There’s been a misunderstanding here:
Trump’s vision of ruthless battlefield commanders pursuing an implacable foe misses a lot about the modern general. The Iraq and Afghanistan wars have certainly involved a lot of fighting and killing, but generals have also spent an inordinate amount of time worrying about winning over civilians, wooing fickle tribal elders and managing sensitive allies.
They view alliances, such as NATO, as sacrosanct. Trump has said that the United States may not defend NATO allies who do not “pay their bills.”
“War involves fighting, but so much more,” said retired Lt. Gen. James Dubik, who oversaw the training of Iraqi forces in Baghdad from 2007 to 2008.
But it’s more than that:
The biggest difference between Trump and his generals could come in the realm of managing risk. Most generals spent decades methodically working their way through a massive bureaucracy with its own unique set of politics, customs and byzantine policies.

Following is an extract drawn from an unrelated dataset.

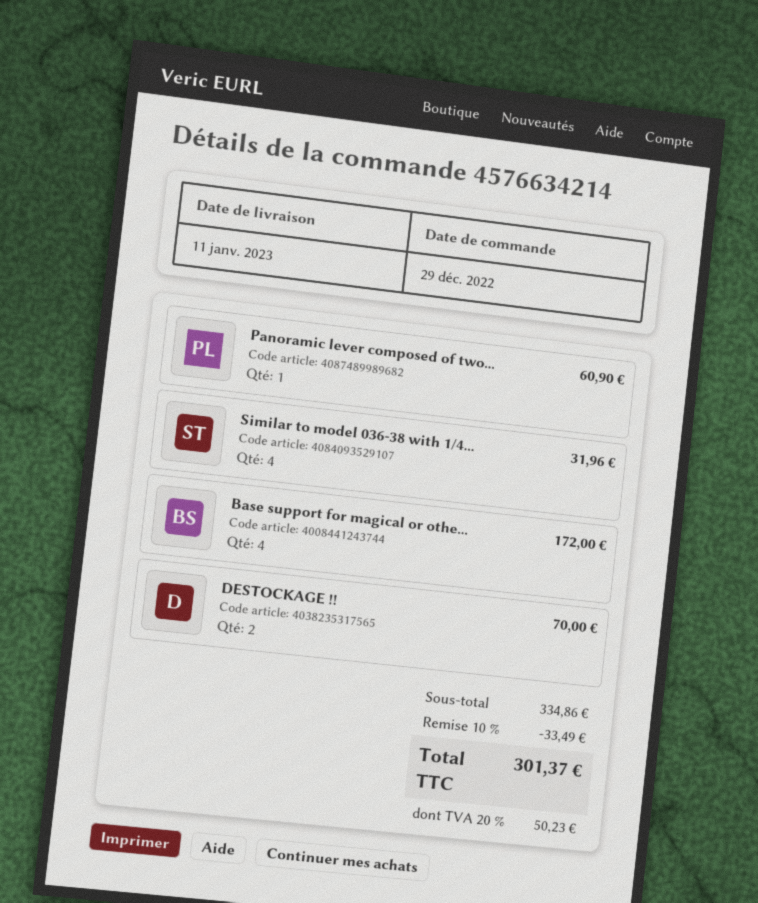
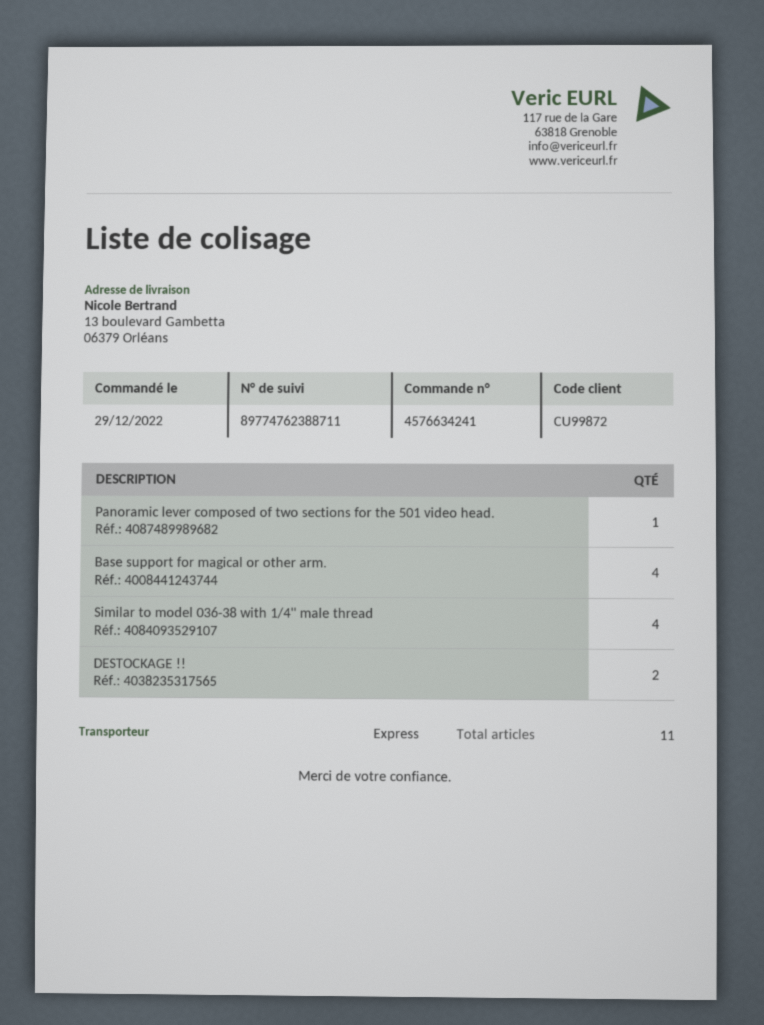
order number: 4576634214 -> 4576634241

They survived and in many cases thrived in a culture that rewards conformity over the brash, go-it-alone approach that has characterized Trump’s career.

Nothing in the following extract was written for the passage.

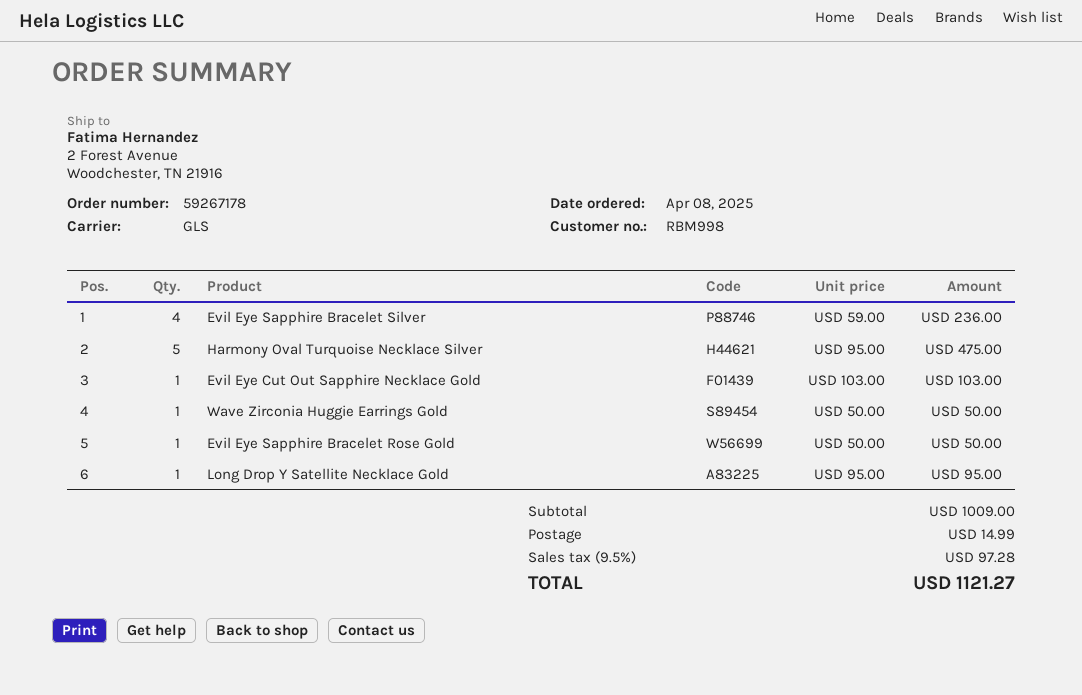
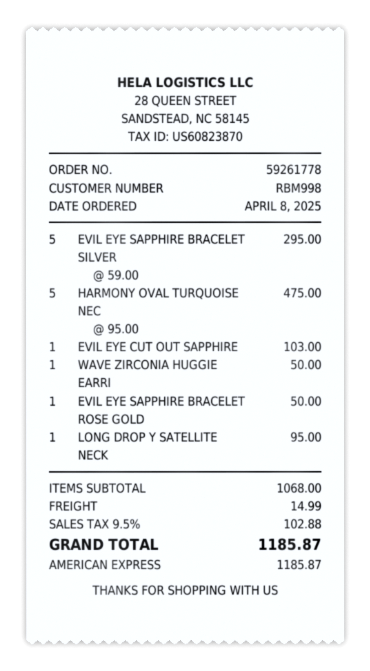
order number: 59267178 -> 59261778
Evil Eye Sapphire Bracelet Silver: 4 x 59.00 = 236.00 -> 5 x 59.00 = 295.00
subtotal: 1009.00 -> 1068.00
tax: 9.5% = 97.28 -> 9.5% = 102.88
total: 1121.27 -> 1185.87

“There are a lot of bold and bright colonels who never made general,” one former military officer said.
It pays to know how things work, and then there is the matter of civilian control of the military:
For years, top U.S. officials have been pushing allies where the military dominates the highest levels of government, such as Egypt, Pakistan and Turkey, to cede more authority to civilians.

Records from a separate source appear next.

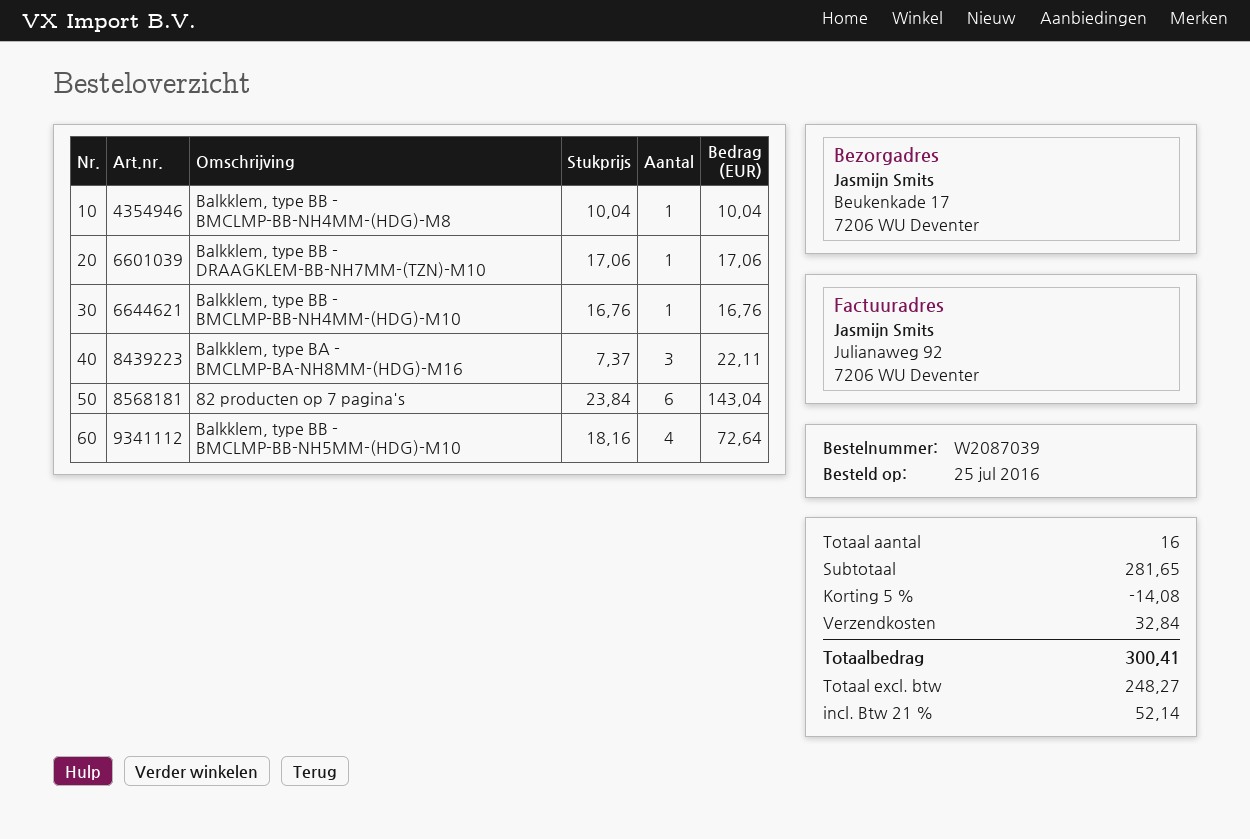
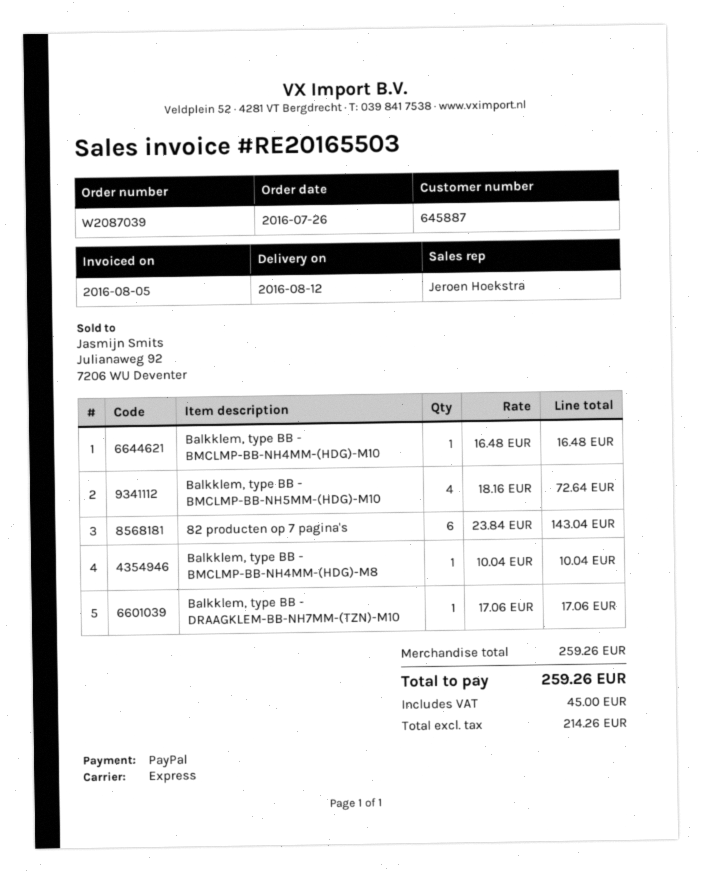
order date: 2016-07-25 -> 2016-07-26
Balkklem, type BB - BMCLMP-BB-NH4MM-(HDG)-M10: 1 x 16.76 = 16.76 -> 1 x 16.48 = 16.48
Balkklem, type BA - BMCLMP-BA-NH8MM-(HDG)-M16: 3 x 7.37 = 22.11 -> none
subtotal: 281.65 -> 259.26
discount: 5% = 14.08 -> none
shipping: 32.84 -> none
net: 248.27 -> 214.26
tax: 52.14 -> 45.00
total: 300.41 -> 259.26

A general-heavy Trump administration could undermine that message. “This is a way that less-democratic governments conduct themselves,” said Kathleen Hicks, a senior official in the Obama administration and the Pentagon and an adviser to the Hillary Clinton campaign.
It also upends decades of tradition. “Civilian control is so fundamental to the character and the way we think about the United States,” said Jim Thomas, a former top official in the George W. Bush administration. “It’s something that should be preserved at all costs.”
We don’t want to be just like Egypt, Pakistan and Turkey. Trump needs to read up on those military governments and how problematic they are. He might want to read up on how we’ve discouraged that sort of thing and why. It’s all in those daily top-secret security briefings he’s been blowing off.
But that’s not how he rolls:
President-elect Donald J. Trump moved swiftly on Wednesday to diversify his cabinet and try to heal lingering rifts in the Republican Party, reaching out to Gov. Nikki R. Haley of South Carolina and Betsy DeVos, a prominent Republican fund-raiser, both of whom opposed him during the campaign, as well as Ben Carson, who challenged Mr. Trump for the Republican nomination.
Ms. Haley, who was named ambassador to the United Nations, and Ms. DeVos, who was named education secretary, would be the first women in Mr. Trump’s cabinet. Mr. Carson, whose selection as secretary of housing and urban development is expected to be announced on Friday, would be the first African-American.
Nikki Haley has no experience in international diplomacy – she knows nothing about it. Betsy DeVos has been working for years to phase out public schools in favor of a voucher system where parents get a bit of money to send their kids to private schools, Christian schools. This is a Christian nation, after all. The public should pay for Jesus-only education. Ben Carson had already said he was unqualified to run a giant bureaucracy. He’d never done anything like that in his life. He’d never run anything – but Trump seems to have talked him into it. How hard can it be?
That’s the question that Trump asked America. We’re about to discover the answer.